The problem: Would you please repeat the lines in the listing below from the one containing "[99,316,387,328] hidden HTML" through the final one, exactly as they appear?
BEGIN Data for this exercise
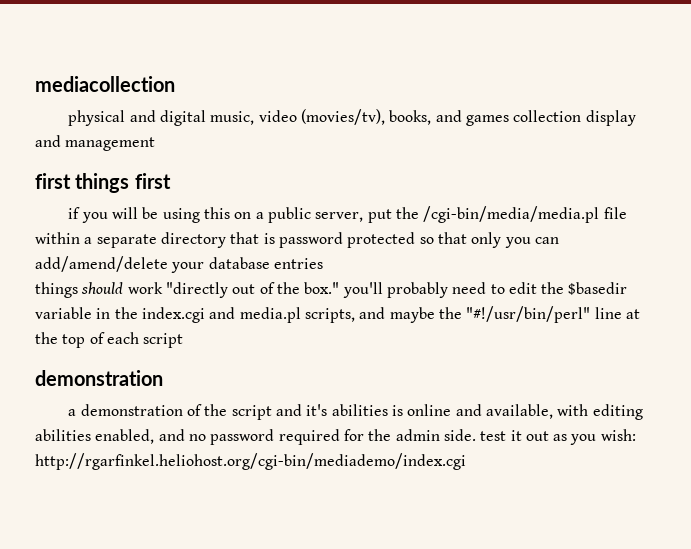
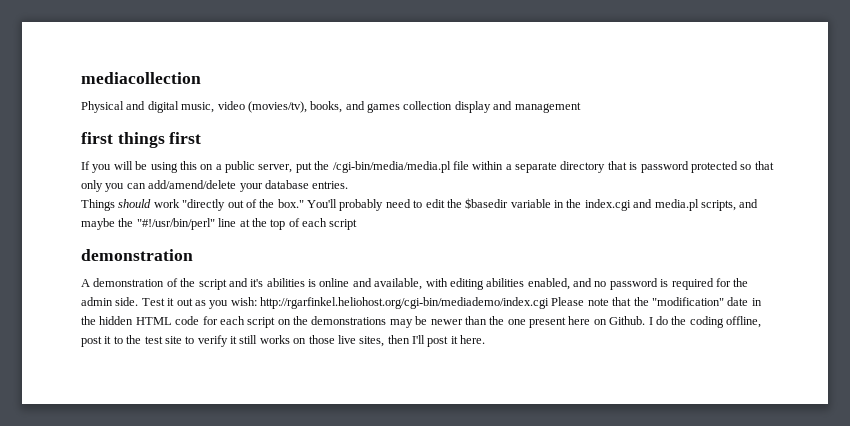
[68,110,126,126] physical -> [81,101,124,113] Physical
[68,207,81,219] if -> [81,161,90,170] If
[273,258,323,269] [35,282,78,298] entries // things -> [312,181,349,189] [81,199,115,211] entries. // Things
[342,282,383,298] you'll -> [307,199,337,208] You'll
[68,409,77,416] a -> [81,279,90,287] A
(275, 437) none -> [660,279,669,287] is
[480,431,507,441] test -> [141,298,165,306] Test
(466, 461) none -> [551,297,762,306] [81,316,761,328] [81,335,486,347] Please note that the "modification" date in the hidden HTML code for each script on the demonstrations may be newer than the one present here on Github. I do the coding offline, post it to the test site to verify it still works on those live sites, then I'll post it here.

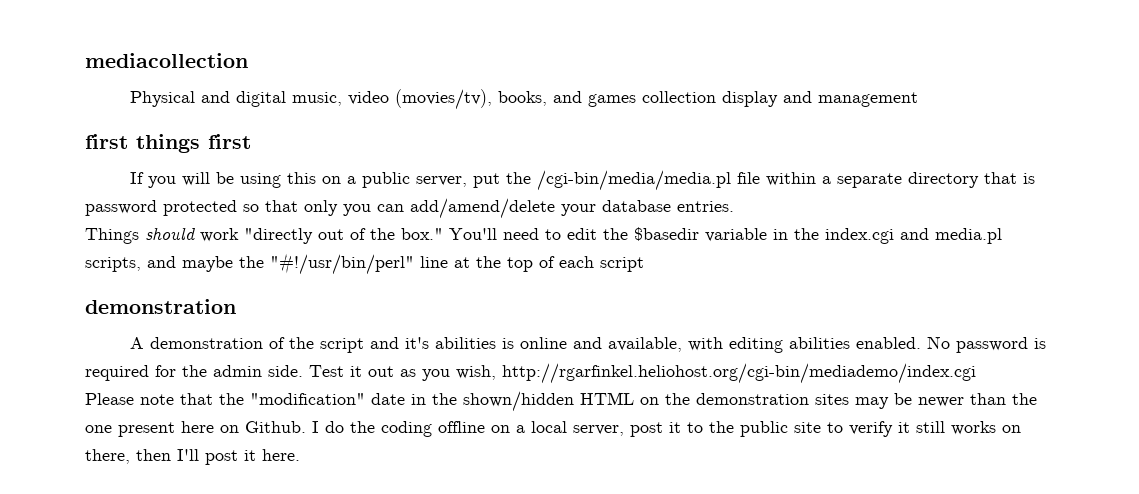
[339,199,384,211] probably -> (497, 234) none
[527,278,607,290] enabled, and no -> [856,336,951,349] enabled. No
[230,297,257,306] wish: -> [456,365,496,380] wish,
(549, 303) none -> (976, 373) //
[99,316,387,328] hidden HTML code for each script on the demonstrations -> [463,391,849,412] shown/hidden HTML on the demonstration sites
[726,316,761,328] offline, -> [438,421,624,436] offline on a local server,
[144,336,163,344] test -> [740,421,788,437] public
[308,335,385,347] those live sites, -> [85,449,130,464] there,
END Data for this exercise
Response to this task:
[99,316,387,328] hidden HTML code for each script on the demonstrations -> [463,391,849,412] shown/hidden HTML on the demonstration sites
[726,316,761,328] offline, -> [438,421,624,436] offline on a local server,
[144,336,163,344] test -> [740,421,788,437] public
[308,335,385,347] those live sites, -> [85,449,130,464] there,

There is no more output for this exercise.